Às vezes eu me pergunto se somos Am Echad, um único povo, ou se se trata de um encontro de subgrupos em relação aos quais cada um vê ao outro como Reachá, como um próximo, ou se diretamente esse outro é um estrangeiro.
Penso que depende muito do momento e das circunstâncias de como nos reconhecemos e nos vinculamos. Já vivemos divididos em tribos quando ingressamos na terra de Israel, já fomos um único povo com um rei para todos, o reino já foi dividido nos reinados de Israel e de Judá, que preferiam se aliar a potências estrangeiras do que entender-se com os judeus do outro reino, já fomos diferentes seitas no tempo do Segundo Templo, já tivemos enormes brigas ideológicas com enorme respeito e união nos tempos da Mishná e do Talmud, já fomos durante séculos pequenas kehilot autônomas, mas também solidárias, espalhadas pelo mundo, já sofremos unidos a Shoá e cantamos felizes o Hatikva e Ierushalaim shel Zahav quando reconstruímos um Estado e quando reconquistamos Jerusalém.
A conjuntura histórica atual exige a grandeza de aceitar que não precisamos pensar igual, sequer concordar.

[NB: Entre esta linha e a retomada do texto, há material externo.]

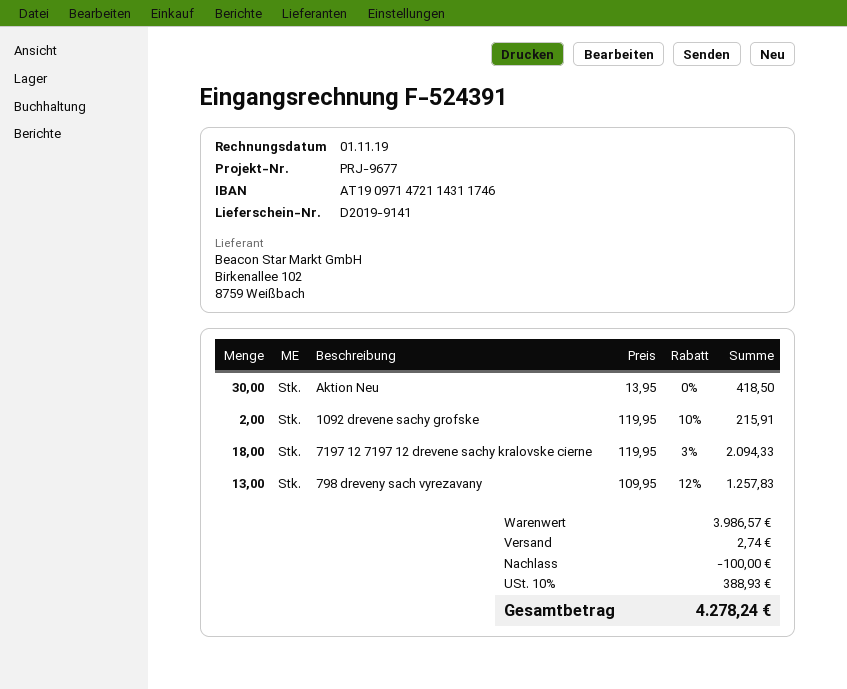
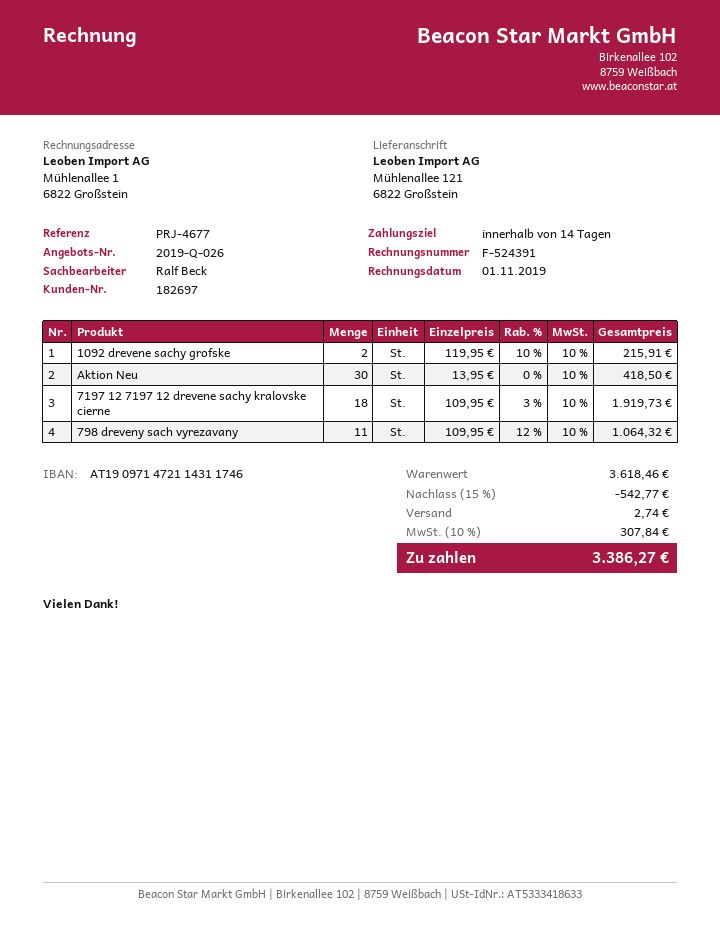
reference: PRJ-9677 -> PRJ-4677
7197 12 7197 12 drevene sachy kralovske cierne: 18 x 119.95 - 3% = 2094.33 -> 18 x 109.95 - 3% = 1919.73
798 dreveny sach vyrezavany: 13 x 109.95 - 12% = 1257.83 -> 11 x 109.95 - 12% = 1064.32
subtotal: 3986.57 -> 3618.46
discount: 100.00 -> 542.77
tax: 10% = 388.93 -> 10% = 307.84
total: 4278.24 -> 3386.27

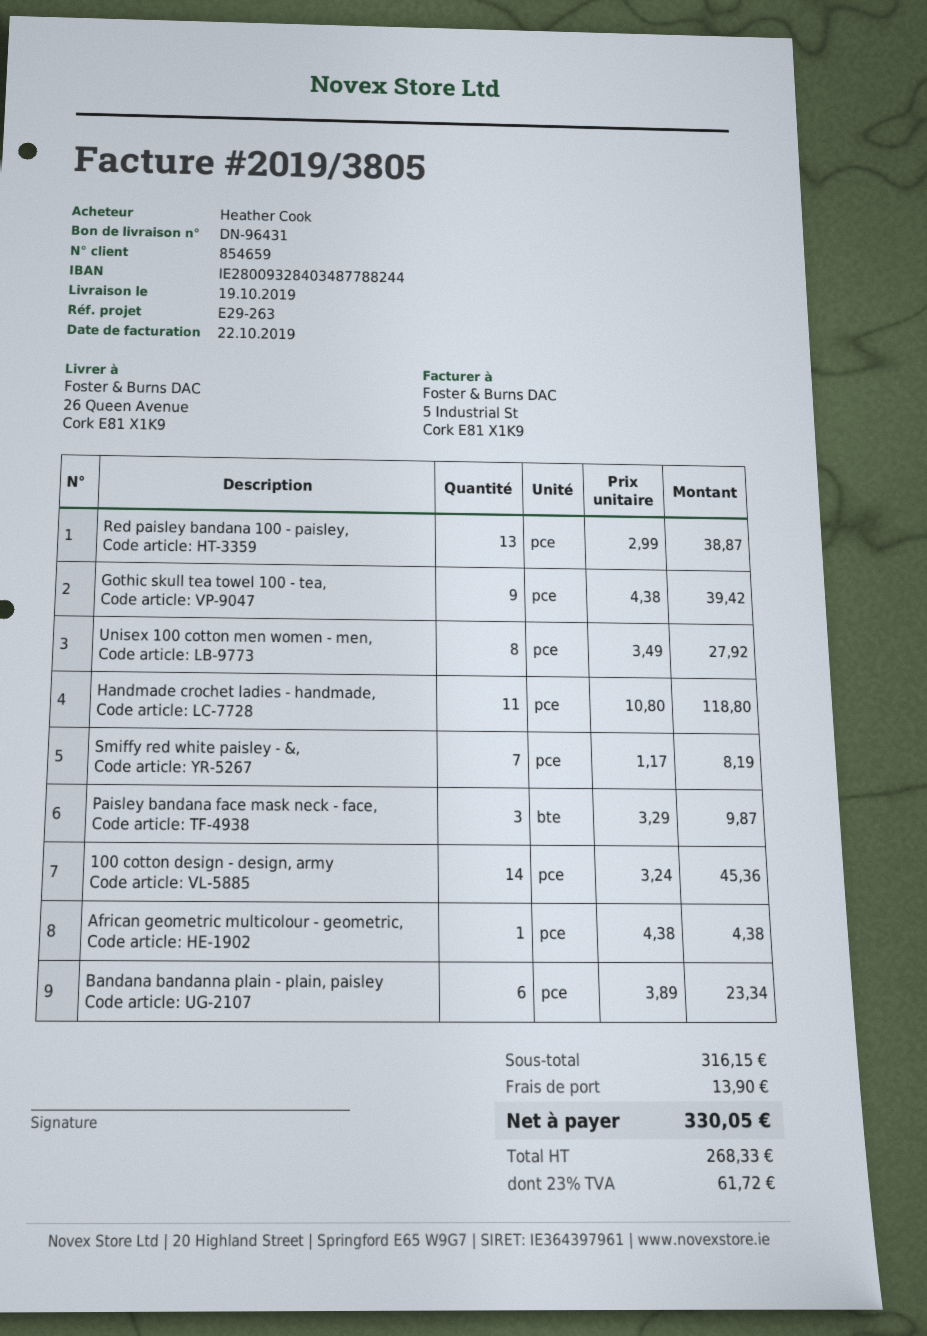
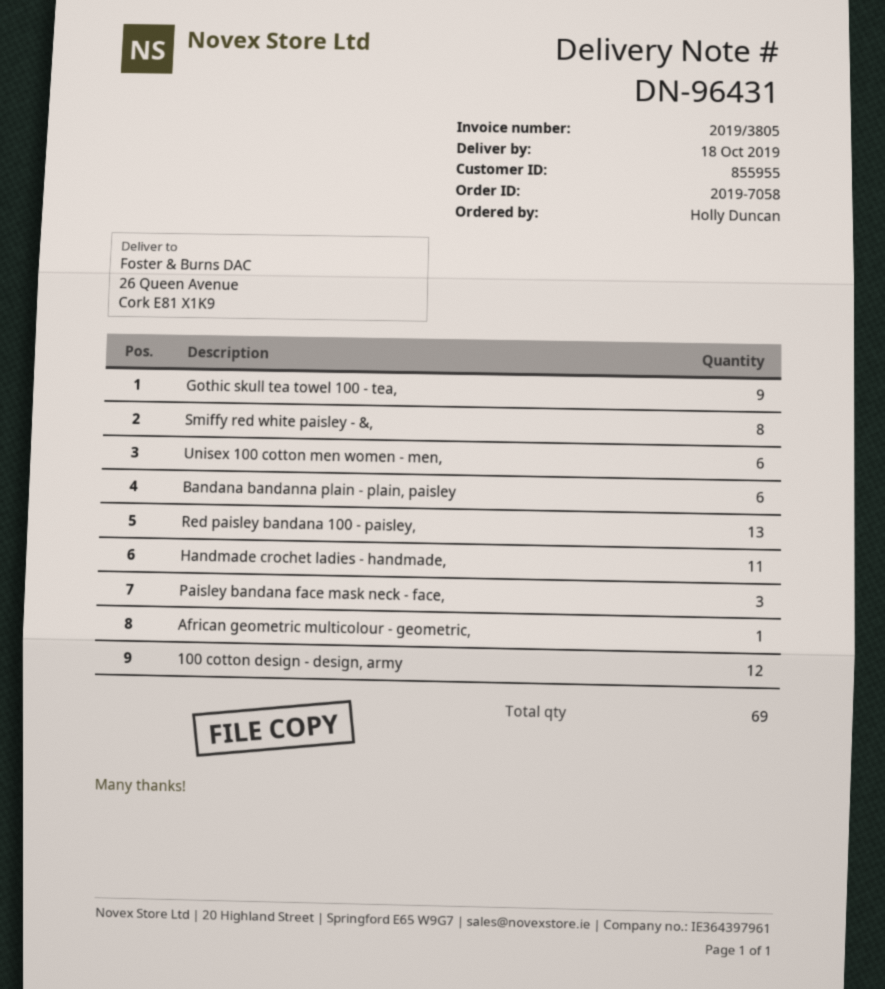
delivery date: 2019-10-19 -> 2019-10-18
customer number: 854659 -> 855955
ordered by: Heather Cook -> Holly Duncan
Unisex 100 cotton men women - men,: 8 -> 6
Smiffy red white paisley - &,: 7 -> 8
100 cotton design - design, army: 14 -> 12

Precisamos construir uma sociedade onde todas as vozes sejam ouvidas e uma lei que contemple a todos. E se essa lei aparenta ser contraditória e nos levar por mais de um caminho ao mesmo tempo, deixemos de ser dogmáticos, abramos o Talmud e façamos do nosso coração uma sala com muitas câmaras.

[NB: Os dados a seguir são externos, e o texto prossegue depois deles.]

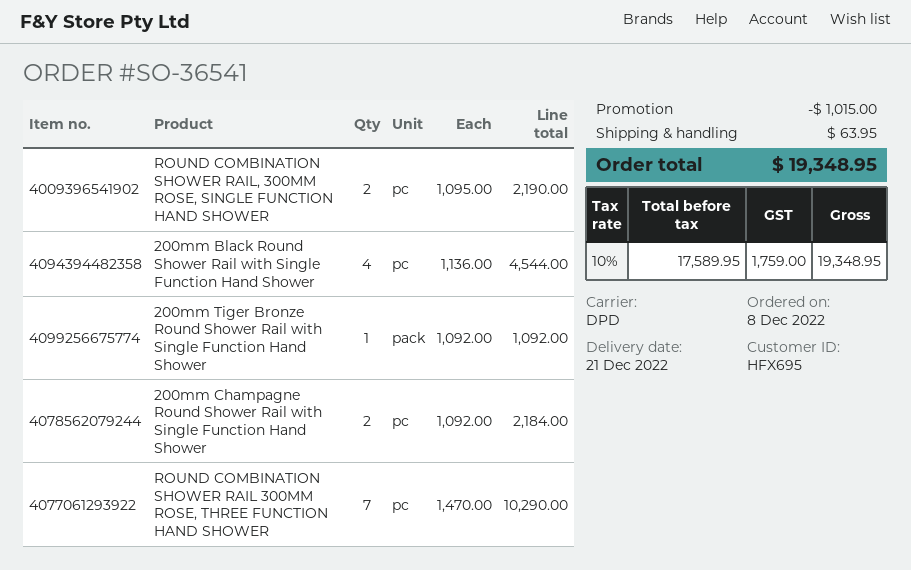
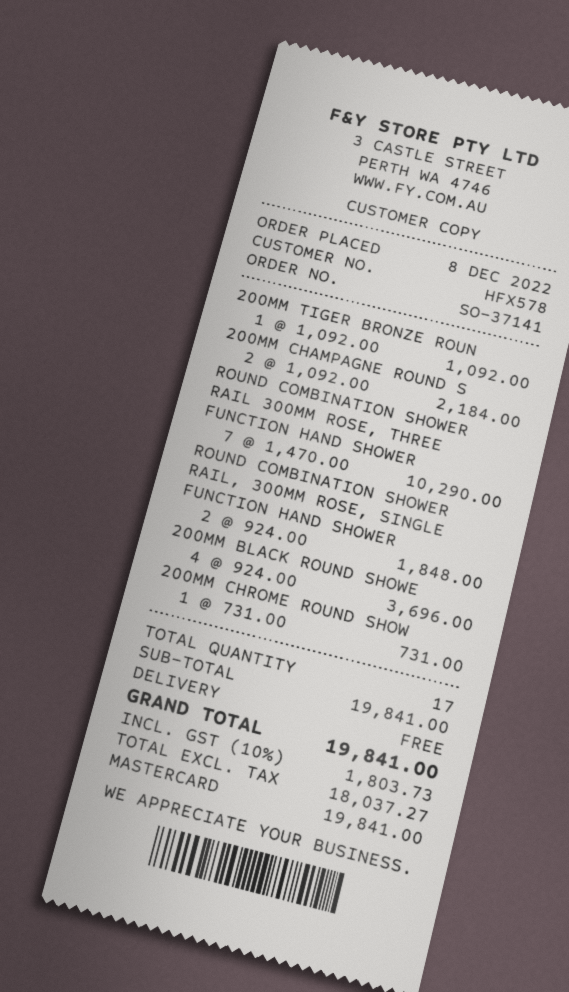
order number: SO-36541 -> SO-37141
customer number: HFX695 -> HFX578
ROUND COMBINATION SHOWER RAIL, 300MM ROSE, SINGLE FUNCTION HAND SHOWER: 2 x 1095.00 = 2190.00 -> 2 x 924.00 = 1848.00
200mm Black Round Shower Rail with Single Function Hand Shower: 4 x 1136.00 = 4544.00 -> 4 x 924.00 = 3696.00
200MM CHROME ROUND SHOW: none -> 1 x 731.00 = 731.00
discount: 1015.00 -> none
shipping: 63.95 -> 0.00
net: 17589.95 -> 18037.27
tax: 10% = 1759.00 -> 10% = 1803.73
total: 19348.95 -> 19841.00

Sinceramente, eu desconheço as conclusões do Comitê Neeman, mas sei que suas propostas nunca foram seriamente consideradas. Sei um pouco mais sobre o conteúdo do documento Gavizon-Medan e posso dizer que, mesmo com o pluralismo que ele apresenta, sob uma interessante dialética, está ausente – em sua concepção – a trama social israelense, que não é de forma alguma reduzida à simples dicotomia “ortodoxo ou antirreligioso”.
O governo israelense pode declarar animadamente sua boa vontade em ouvir todos os setores do judaísmo mundial e seus ministros podem visitar comunidades reformistas da Diáspora e destacar a vida judaica e espiritualidade. Porém, se mais tarde, não com palavras, mas com ações e decisões, continuar ignorando as vozes de centenas de milhares, então evidentemente estamos participando, todos nós, de um jogo que está mal formulado a partir de suas regras básicas.

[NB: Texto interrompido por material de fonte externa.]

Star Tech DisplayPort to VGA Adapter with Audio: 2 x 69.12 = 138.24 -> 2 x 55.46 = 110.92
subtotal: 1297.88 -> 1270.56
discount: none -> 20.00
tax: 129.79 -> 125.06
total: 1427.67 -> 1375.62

Se Israel se orgulha por seus muitos prêmios Nobel e se tem a capacidade de incentivar carreiras de excelência em suas universidades é porque, em matéria de educação, ciência e tecnologia, se espelha nos Estados Unidos e na Europa. Seria bom que nos assuntos religiosos desista de dar largos passos na direção de seus vizinhos do Oriente Médio.
Notas
1. O prof. Yakov Neeman, líder da comunidade ortodoxa, convocou rabinos reformistas e conservadores para alcançar um consenso a respeito do problema das conversões em Israel. Esse comitê foi instituído em 1998, mas suas recomendações, enviadas ao primeiro-ministro Benjamin Netanyahu, nunca foram aplicadas.
O rabino Dario Ezequiel Bialer serve na Associação Religiosa Israelita – ARI. Cursou os estudos rabínicos no Seminário Rabínico Latinoamericano Marshal T. Mayer, em Buenos Aires, e no Schechter Institute for Jewish Studies, em Jerusalém.